> _Activity_
Transcribe exactly the line containing "Outdoor Acacia Wood Coffee" plus every later line in the data.

> _Change listing data_
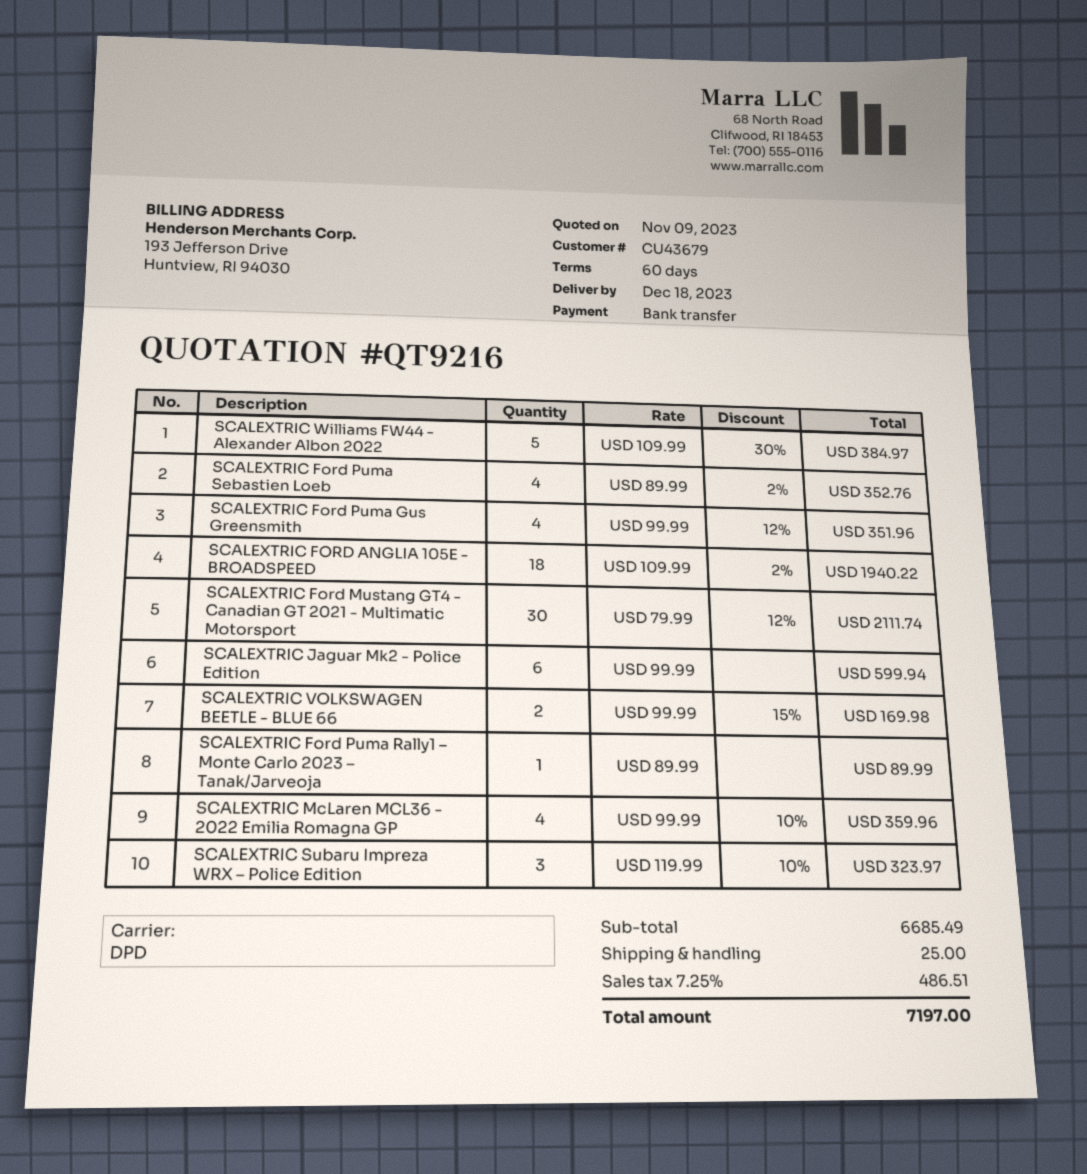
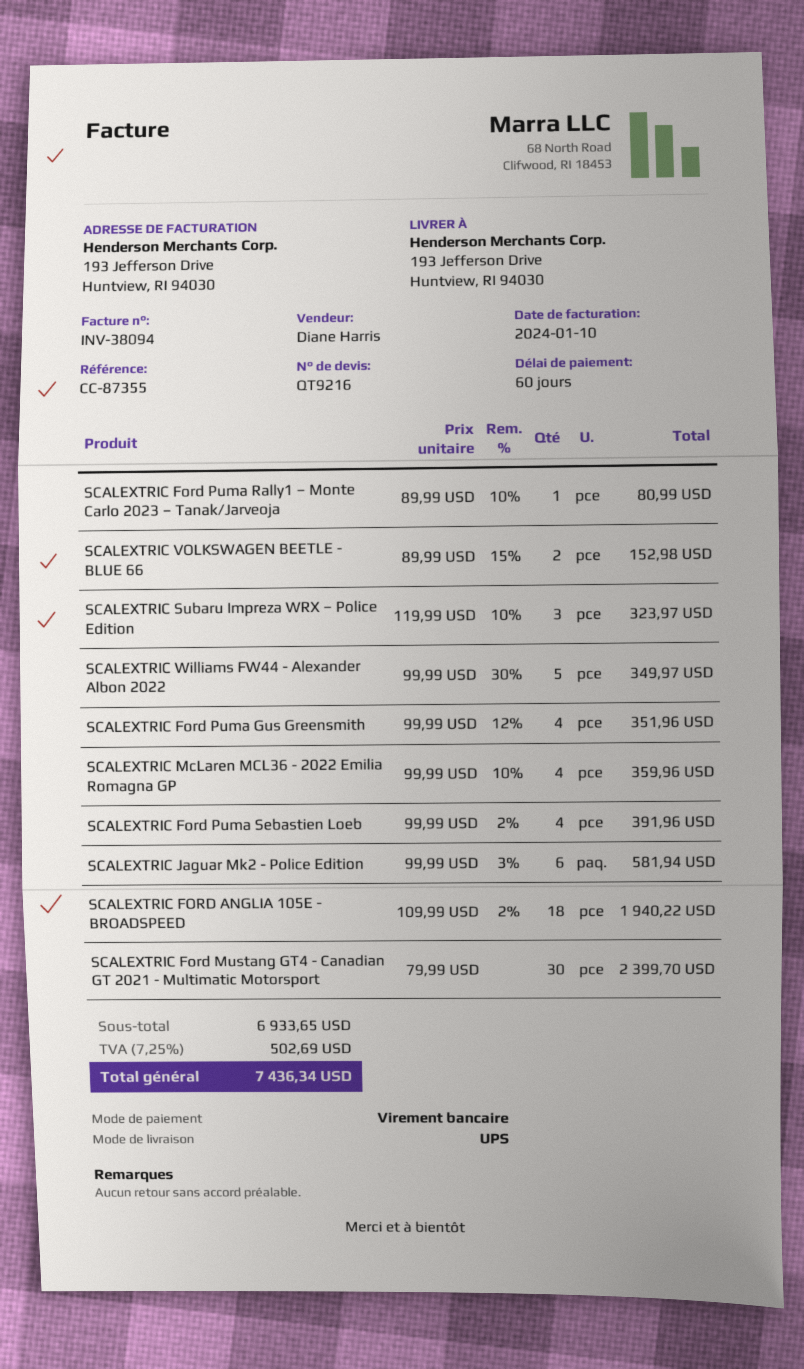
shipping method: DPD -> UPS
SCALEXTRIC Williams FW44 - Alexander Albon 2022: 5 x 109.99 - 30% = 384.97 -> 5 x 99.99 - 30% = 349.97
SCALEXTRIC Ford Puma Sebastien Loeb: 4 x 89.99 - 2% = 352.76 -> 4 x 99.99 - 2% = 391.96
SCALEXTRIC Ford Mustang GT4 - Canadian GT 2021 - Multimatic Motorsport: 30 x 79.99 - 12% = 2111.74 -> 30 x 79.99 = 2399.70
SCALEXTRIC Jaguar Mk2 - Police Edition: 6 x 99.99 = 599.94 -> 6 x 99.99 - 3% = 581.94
SCALEXTRIC VOLKSWAGEN BEETLE - BLUE 66: 2 x 99.99 - 15% = 169.98 -> 2 x 89.99 - 15% = 152.98
SCALEXTRIC Ford Puma Rally1 – Monte Carlo 2023 – Tanak/Jarveoja: 1 x 89.99 = 89.99 -> 1 x 89.99 - 10% = 80.99
subtotal: 6685.49 -> 6933.65
shipping: 25.00 -> none
tax: 7.25% = 486.51 -> 7.25% = 502.69
total: 7197.00 -> 7436.34

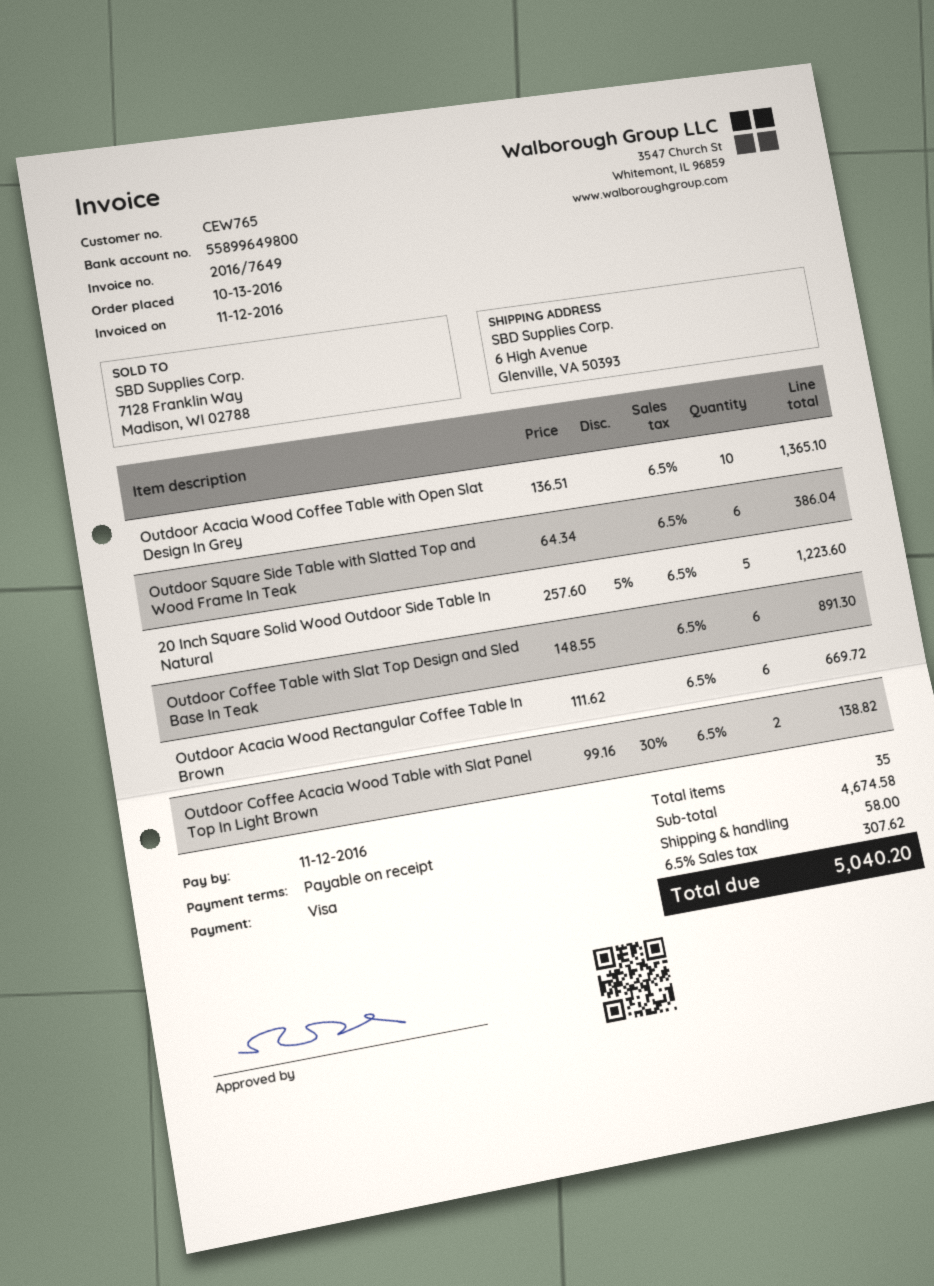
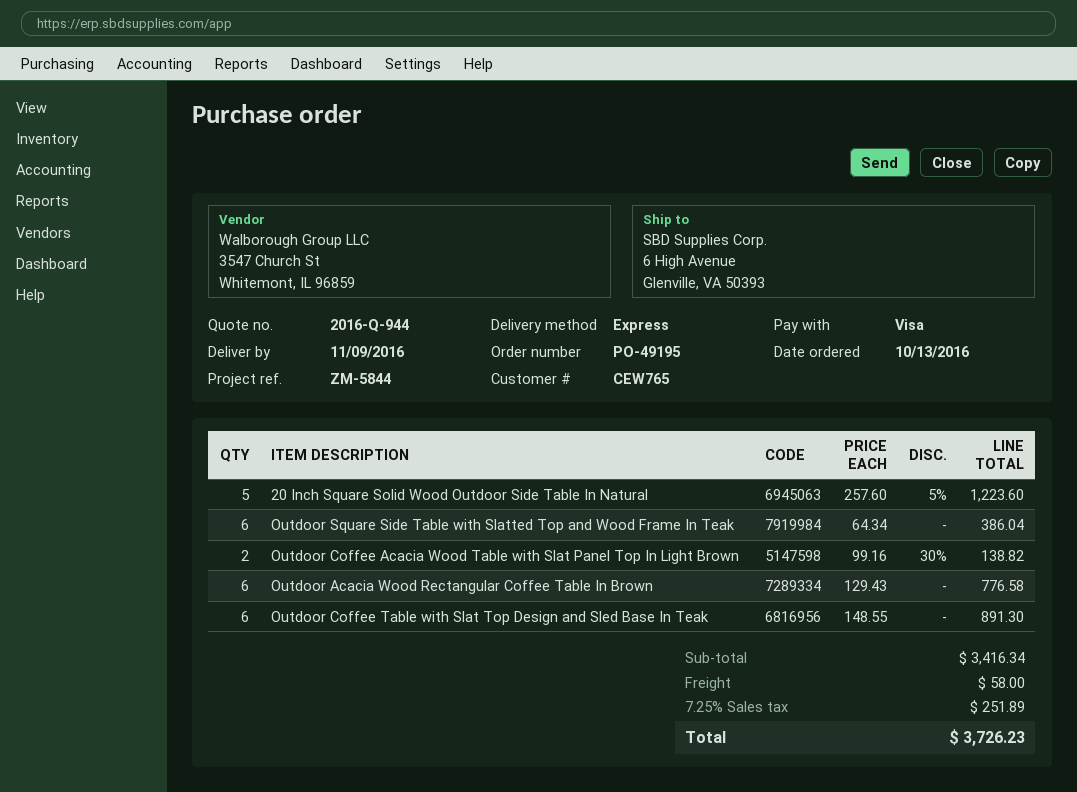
Outdoor Acacia Wood Coffee Table with Open Slat Design In Grey: 10 x 136.51 = 1365.10 -> none
Outdoor Acacia Wood Rectangular Coffee Table In Brown: 6 x 111.62 = 669.72 -> 6 x 129.43 = 776.58
subtotal: 4674.58 -> 3416.34
tax: 6.5% = 307.62 -> 7.25% = 251.89
total: 5040.20 -> 3726.23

> _Result of the task_
Outdoor Acacia Wood Coffee Table with Open Slat Design In Grey: 10 x 136.51 = 1365.10 -> none
Outdoor Acacia Wood Rectangular Coffee Table In Brown: 6 x 111.62 = 669.72 -> 6 x 129.43 = 776.58
subtotal: 4674.58 -> 3416.34
tax: 6.5% = 307.62 -> 7.25% = 251.89
total: 5040.20 -> 3726.23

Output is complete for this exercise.